Data Mining

Syllabus and Description

David Madigan

Department of Statistics

Columbia University

madigan-at-stat.columbia.eeedddduuu

Data Mining is a dynamic and fast growing field at the interface of Statistics and Computer Science. The emergence of massive datasets containing millions or even billions of observations provides the primary impetus for the field. Such datasets arise, for instance, in large-scale retailing, telecommunications, astronomy, computational biology, and internet commerce. The analysis of data on this scale presents exciting new computational and statistical challenges.

This course will provide an overview of current research in data mining and will be suitable for graduate students from many disciplines. The prerequisites for the class are basic computing proficiency as well as knowledge of elementary concepts in probability and statistics. The course will include a project component – we will discuss this in the first class or two.

Outline of Course Structure

The syllabus below describes in outline the material we hope to cover. This may change as we go, depending on time constraints and the interests of the students in the class. Data mining is a very broad area, encompassing ideas from statistics, machine learning, databases, and visualization. We cannot hope to cover all aspects of data mining in depth. Instead, the course aims to introduce some of the major concepts and explore a few of them in depth.

- Introduction and Motivation
- Databases and data warehousing
- Exploratory Data Analysis and Visualization
- An Overview of Data Mining Algorithms
- Modeling for Data Mining
- Descriptive Modeling
- Predictive modeling
- Pattern and rule discovery
- Text mining
- Bayesian data mining
- Observational Studies

what is data mining? how does it relate to knowledge discovery in databases? what is the data mining process? what are typical applications? what kinds of data do people mine? introduction to the major classes of techniques: exploratory analysis, descriptive modeling, pattern and rule discovery, and retrieval by content.

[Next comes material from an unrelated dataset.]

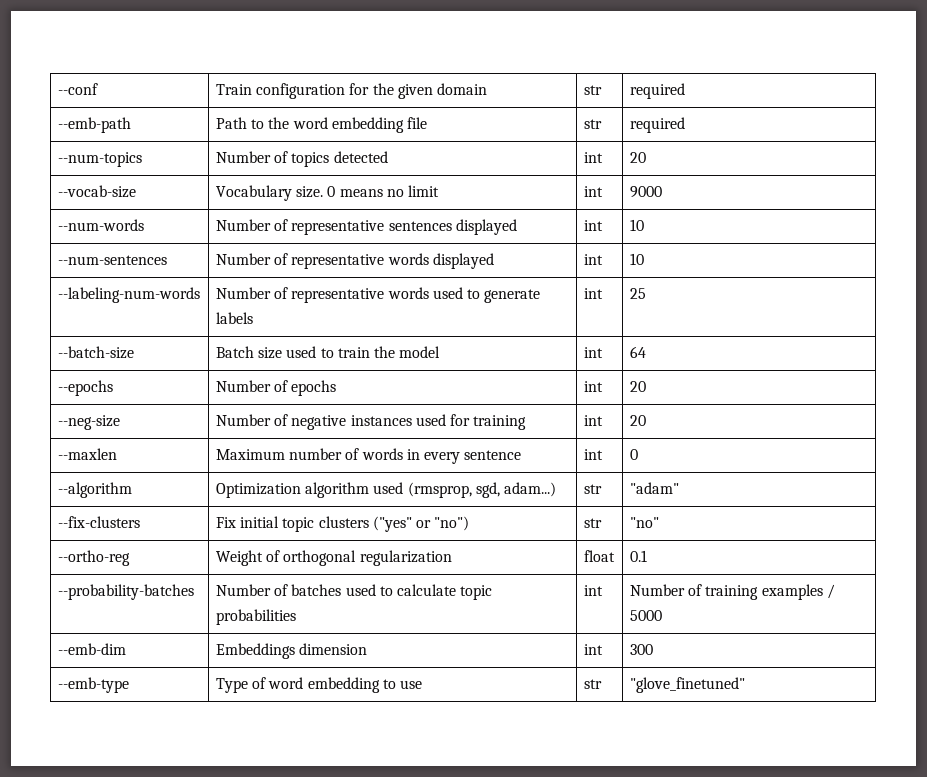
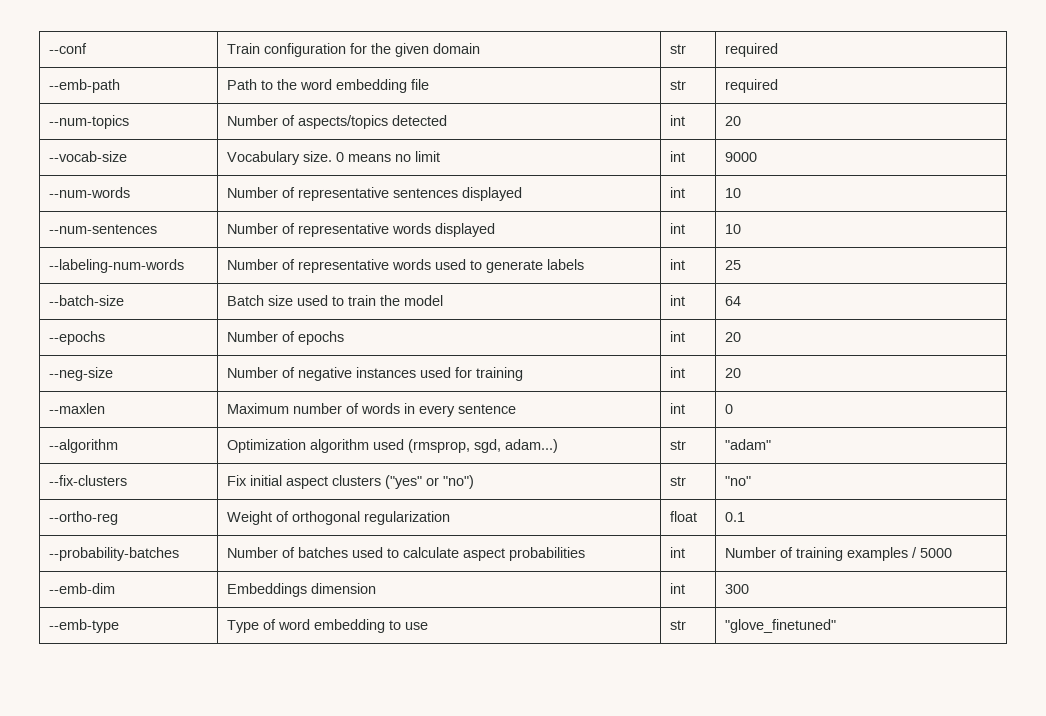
[291,152,330,167] topics -> [298,115,389,129] aspects/topics
[282,517,315,532] topic -> [286,476,329,489] aspect
[460,585,493,600] topic -> [463,548,506,561] aspect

relational databases & SQL, the data warehousing process, data warehousing designs,

general principles including model scoring, search and optimization

Textbook

T. Hastie, R. Tibshirani, and J. Friedman (2001) *The Elements of
Statistical Learning: data mining, inference and prediction*.
Springer Verlag.

This will be the primary text for the
course.

In addition we will use:

*Principles of Data Mining* (D. Hand, H. Mannila, and
P. Smyth, MIT Press, 2001)

J. Han and M. Kamber (2000) *Data mining: concepts and techniques*. Morgan Kaufman.